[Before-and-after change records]
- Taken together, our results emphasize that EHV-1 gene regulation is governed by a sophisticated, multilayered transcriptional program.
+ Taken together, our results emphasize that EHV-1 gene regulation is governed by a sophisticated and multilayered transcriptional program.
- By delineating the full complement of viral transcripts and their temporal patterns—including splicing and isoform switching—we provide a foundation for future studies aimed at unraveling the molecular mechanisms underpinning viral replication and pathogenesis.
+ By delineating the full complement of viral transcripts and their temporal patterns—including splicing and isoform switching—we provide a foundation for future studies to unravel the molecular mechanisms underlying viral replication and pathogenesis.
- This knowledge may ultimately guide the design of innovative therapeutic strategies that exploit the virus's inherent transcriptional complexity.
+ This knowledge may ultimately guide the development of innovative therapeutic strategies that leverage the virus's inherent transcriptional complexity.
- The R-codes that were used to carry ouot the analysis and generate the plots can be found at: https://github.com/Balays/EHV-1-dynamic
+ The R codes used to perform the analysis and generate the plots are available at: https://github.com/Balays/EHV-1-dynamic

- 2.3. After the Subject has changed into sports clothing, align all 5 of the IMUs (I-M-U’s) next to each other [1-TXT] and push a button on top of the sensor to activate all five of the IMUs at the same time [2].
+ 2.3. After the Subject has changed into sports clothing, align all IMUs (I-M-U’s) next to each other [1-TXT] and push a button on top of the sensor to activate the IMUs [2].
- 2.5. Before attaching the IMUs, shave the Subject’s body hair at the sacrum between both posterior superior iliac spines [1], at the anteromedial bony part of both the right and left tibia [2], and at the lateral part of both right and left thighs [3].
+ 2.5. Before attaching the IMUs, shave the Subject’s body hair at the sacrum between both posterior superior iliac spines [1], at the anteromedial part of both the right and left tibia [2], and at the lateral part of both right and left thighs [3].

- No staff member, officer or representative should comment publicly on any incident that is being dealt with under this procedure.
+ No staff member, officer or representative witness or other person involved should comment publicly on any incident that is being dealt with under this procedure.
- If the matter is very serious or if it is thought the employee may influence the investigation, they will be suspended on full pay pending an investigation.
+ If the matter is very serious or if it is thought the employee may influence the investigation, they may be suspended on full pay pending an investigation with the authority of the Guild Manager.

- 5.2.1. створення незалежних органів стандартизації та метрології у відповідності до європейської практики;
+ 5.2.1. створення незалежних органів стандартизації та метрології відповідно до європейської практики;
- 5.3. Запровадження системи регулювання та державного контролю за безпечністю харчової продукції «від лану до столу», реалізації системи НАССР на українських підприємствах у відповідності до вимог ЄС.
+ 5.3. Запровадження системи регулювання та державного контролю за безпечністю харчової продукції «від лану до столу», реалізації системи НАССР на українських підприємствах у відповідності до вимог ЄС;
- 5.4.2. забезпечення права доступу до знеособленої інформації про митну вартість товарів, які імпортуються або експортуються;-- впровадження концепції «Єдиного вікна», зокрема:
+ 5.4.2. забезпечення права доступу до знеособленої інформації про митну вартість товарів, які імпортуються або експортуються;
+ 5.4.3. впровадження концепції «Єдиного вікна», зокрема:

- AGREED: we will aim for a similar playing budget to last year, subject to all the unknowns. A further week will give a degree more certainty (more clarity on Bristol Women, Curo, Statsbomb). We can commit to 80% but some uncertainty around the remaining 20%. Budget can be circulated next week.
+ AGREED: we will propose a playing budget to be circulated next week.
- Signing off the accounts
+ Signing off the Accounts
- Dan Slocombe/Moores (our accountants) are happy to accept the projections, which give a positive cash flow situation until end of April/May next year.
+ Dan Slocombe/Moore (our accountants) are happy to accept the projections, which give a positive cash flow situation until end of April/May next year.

=== ACTION ITEM ===
The task requires each record above to be restated exactly.

=== WRITTEN SOLUTION ===
- Taken together, our results emphasize that EHV-1 gene regulation is governed by a sophisticated, multilayered transcriptional program.
+ Taken together, our results emphasize that EHV-1 gene regulation is governed by a sophisticated and multilayered transcriptional program.
- By delineating the full complement of viral transcripts and their temporal patterns—including splicing and isoform switching—we provide a foundation for future studies aimed at unraveling the molecular mechanisms underpinning viral replication and pathogenesis.
+ By delineating the full complement of viral transcripts and their temporal patterns—including splicing and isoform switching—we provide a foundation for future studies to unravel the molecular mechanisms underlying viral replication and pathogenesis.
- This knowledge may ultimately guide the design of innovative therapeutic strategies that exploit the virus's inherent transcriptional complexity.
+ This knowledge may ultimately guide the development of innovative therapeutic strategies that leverage the virus's inherent transcriptional complexity.
- The R-codes that were used to carry ouot the analysis and generate the plots can be found at: https://github.com/Balays/EHV-1-dynamic
+ The R codes used to perform the analysis and generate the plots are available at: https://github.com/Balays/EHV-1-dynamic

- 2.3. After the Subject has changed into sports clothing, align all 5 of the IMUs (I-M-U’s) next to each other [1-TXT] and push a button on top of the sensor to activate all five of the IMUs at the same time [2].
+ 2.3. After the Subject has changed into sports clothing, align all IMUs (I-M-U’s) next to each other [1-TXT] and push a button on top of the sensor to activate the IMUs [2].
- 2.5. Before attaching the IMUs, shave the Subject’s body hair at the sacrum between both posterior superior iliac spines [1], at the anteromedial bony part of both the right and left tibia [2], and at the lateral part of both right and left thighs [3].
+ 2.5. Before attaching the IMUs, shave the Subject’s body hair at the sacrum between both posterior superior iliac spines [1], at the anteromedial part of both the right and left tibia [2], and at the lateral part of both right and left thighs [3].

- No staff member, officer or representative should comment publicly on any incident that is being dealt with under this procedure.
+ No staff member, officer or representative witness or other person involved should comment publicly on any incident that is being dealt with under this procedure.
- If the matter is very serious or if it is thought the employee may influence the investigation, they will be suspended on full pay pending an investigation.
+ If the matter is very serious or if it is thought the employee may influence the investigation, they may be suspended on full pay pending an investigation with the authority of the Guild Manager.

- 5.2.1. створення незалежних органів стандартизації та метрології у відповідності до європейської практики;
+ 5.2.1. створення незалежних органів стандартизації та метрології відповідно до європейської практики;
- 5.3. Запровадження системи регулювання та державного контролю за безпечністю харчової продукції «від лану до столу», реалізації системи НАССР на українських підприємствах у відповідності до вимог ЄС.
+ 5.3. Запровадження системи регулювання та державного контролю за безпечністю харчової продукції «від лану до столу», реалізації системи НАССР на українських підприємствах у відповідності до вимог ЄС;
- 5.4.2. забезпечення права доступу до знеособленої інформації про митну вартість товарів, які імпортуються або експортуються;-- впровадження концепції «Єдиного вікна», зокрема:
+ 5.4.2. забезпечення права доступу до знеособленої інформації про митну вартість товарів, які імпортуються або експортуються;
+ 5.4.3. впровадження концепції «Єдиного вікна», зокрема:

- AGREED: we will aim for a similar playing budget to last year, subject to all the unknowns. A further week will give a degree more certainty (more clarity on Bristol Women, Curo, Statsbomb). We can commit to 80% but some uncertainty around the remaining 20%. Budget can be circulated next week.
+ AGREED: we will propose a playing budget to be circulated next week.
- Signing off the accounts
+ Signing off the Accounts
- Dan Slocombe/Moores (our accountants) are happy to accept the projections, which give a positive cash flow situation until end of April/May next year.
+ Dan Slocombe/Moore (our accountants) are happy to accept the projections, which give a positive cash flow situation until end of April/May next year.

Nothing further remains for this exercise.